Below is a block of records. Copy every line in it that contains the word "items".

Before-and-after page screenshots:
________________________
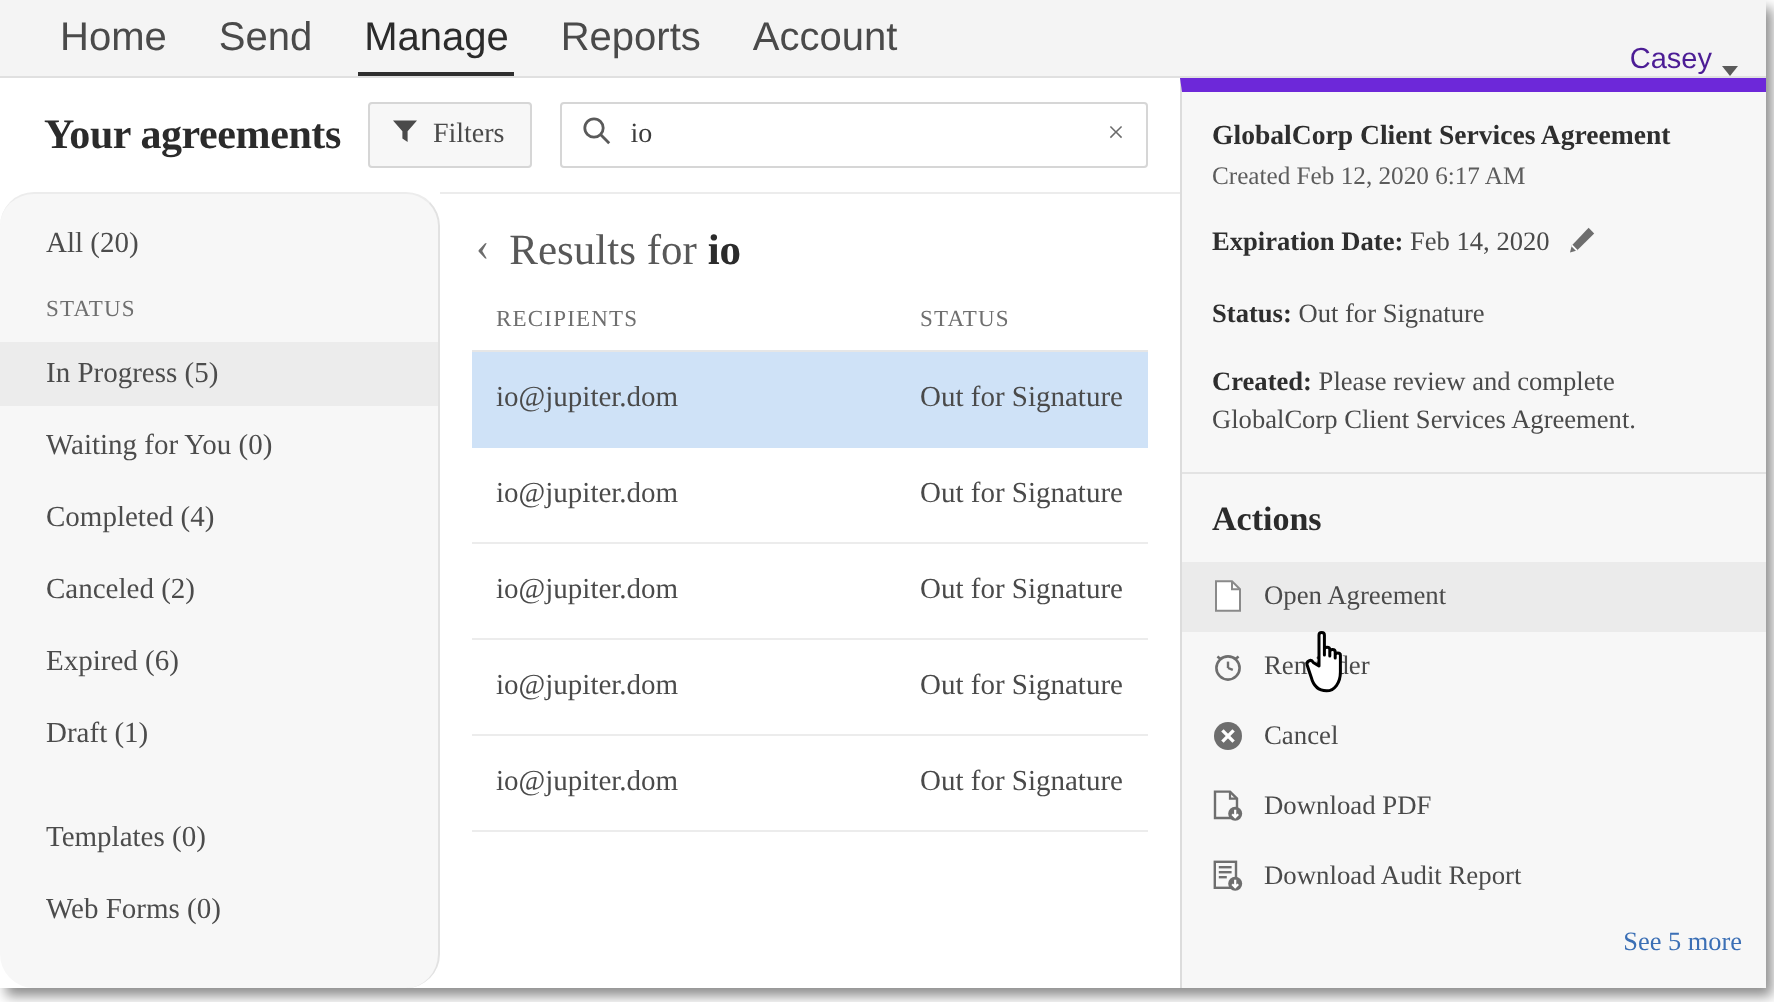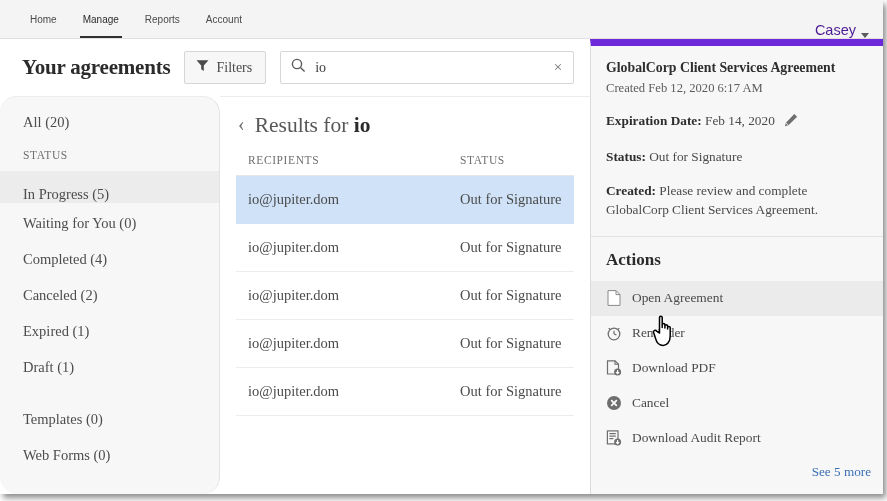--- a/index.html
+++ b/index.html
@@ -39,7 +39,7 @@
     display: flex;
     align-items: center;
     padding: 0 13px;
-    font-size: 10px;
+    font-size: 20px;
     color: #4a4a4a;
     position: relative;
     cursor: pointer;

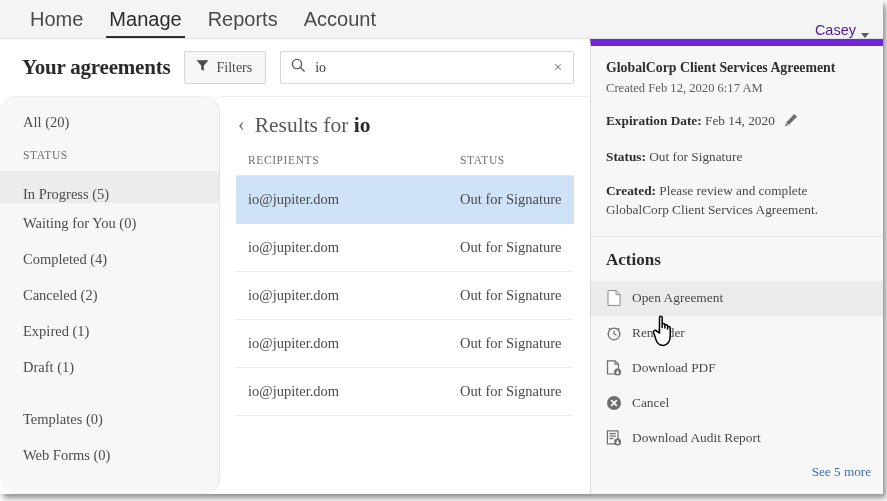--- a/index.html
+++ b/index.html
@@ -341,6 +341,9 @@
   <div class="topnav">
     <div class="nav-item">
       <span>Home</span>
+    </div>
+    <div class="nav-item">
+      <span>Send</span>
     </div>
     <div class="nav-item active">
       <span>Manage</span>

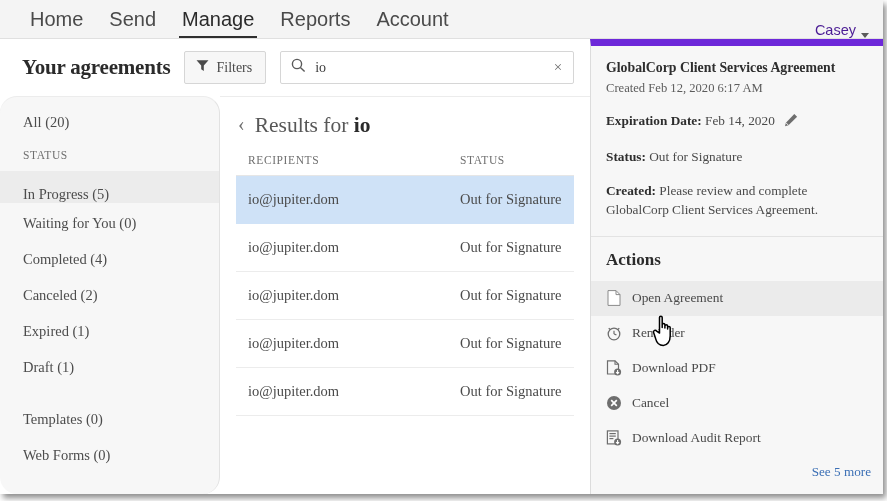--- a/index.html
+++ b/index.html
@@ -171,7 +171,6 @@
   }
   .side-item.selected {
     background: #ececec;
-    align-items: flex-end;
   }
   .side-label-status {
     height: 26px;

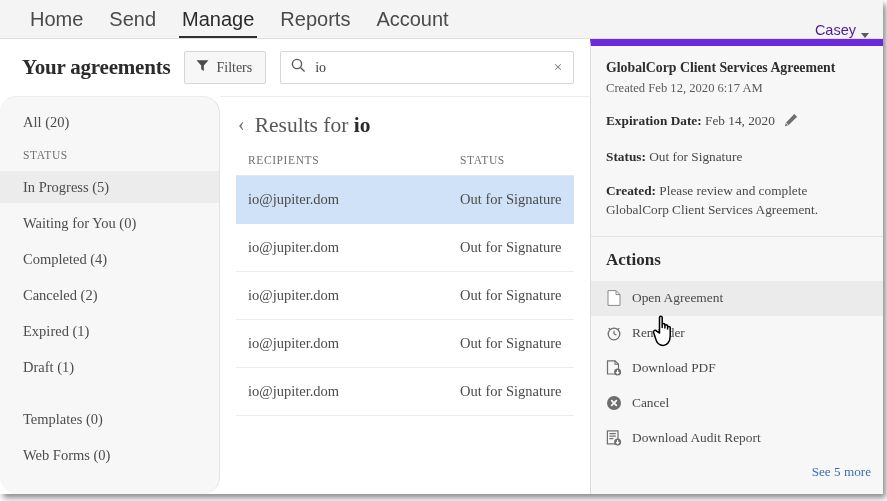--- a/index.html
+++ b/index.html
@@ -409,7 +409,7 @@
             <span>Canceled (2)</span>
           </div>
           <div class="side-item">
-            <span>Expired (1)</span>
+            <span>Expired (6)</span>
           </div>
           <div class="side-item">
             <span>Draft (1)</span>

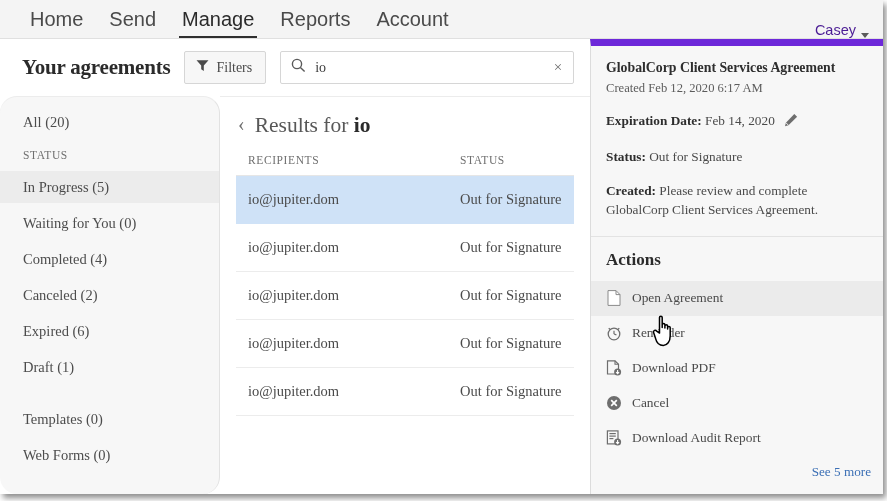--- a/index.html
+++ b/index.html
@@ -519,6 +519,17 @@
         <div class="action">
           <span class="ico">
             <svg width="16" height="16" viewBox="0 0 16 16">
+              <circle cx="8" cy="8" r="7" fill="#6e6e6e"></circle>
+              <line x1="5.2" y1="5.2" x2="10.8" y2="10.8" stroke="#ffffff" stroke-width="1.7"></line>
+              <line x1="10.8" y1="5.2" x2="5.2" y2="10.8" stroke="#ffffff" stroke-width="1.7"></line>
+            </svg>
+          </span>
+          <span>Cancel</span>
+        </div>
+
+        <div class="action">
+          <span class="ico">
+            <svg width="16" height="16" viewBox="0 0 16 16">
               <path d="M1.5 0.8 L9 0.8 L12.5 4.3 L12.5 14 L1.5 14 Z" fill="none" stroke="#6e6e6e" stroke-width="1.2"></path>
               <path d="M9 0.8 L9 4.3 L12.5 4.3" fill="none" stroke="#6e6e6e" stroke-width="1.1"></path>
               <circle cx="11.6" cy="11.9" r="3.5" fill="#6e6e6e"></circle>
@@ -526,17 +537,6 @@
             </svg>
           </span>
           <span>Download PDF</span>
-        </div>
-
-        <div class="action">
-          <span class="ico">
-            <svg width="16" height="16" viewBox="0 0 16 16">
-              <circle cx="8" cy="8" r="7" fill="#6e6e6e"></circle>
-              <line x1="5.2" y1="5.2" x2="10.8" y2="10.8" stroke="#ffffff" stroke-width="1.7"></line>
-              <line x1="10.8" y1="5.2" x2="5.2" y2="10.8" stroke="#ffffff" stroke-width="1.7"></line>
-            </svg>
-          </span>
-          <span>Cancel</span>
         </div>
 
         <div class="action">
________________________
> **Exercise solution**
     align-items: center;
-    align-items: flex-end;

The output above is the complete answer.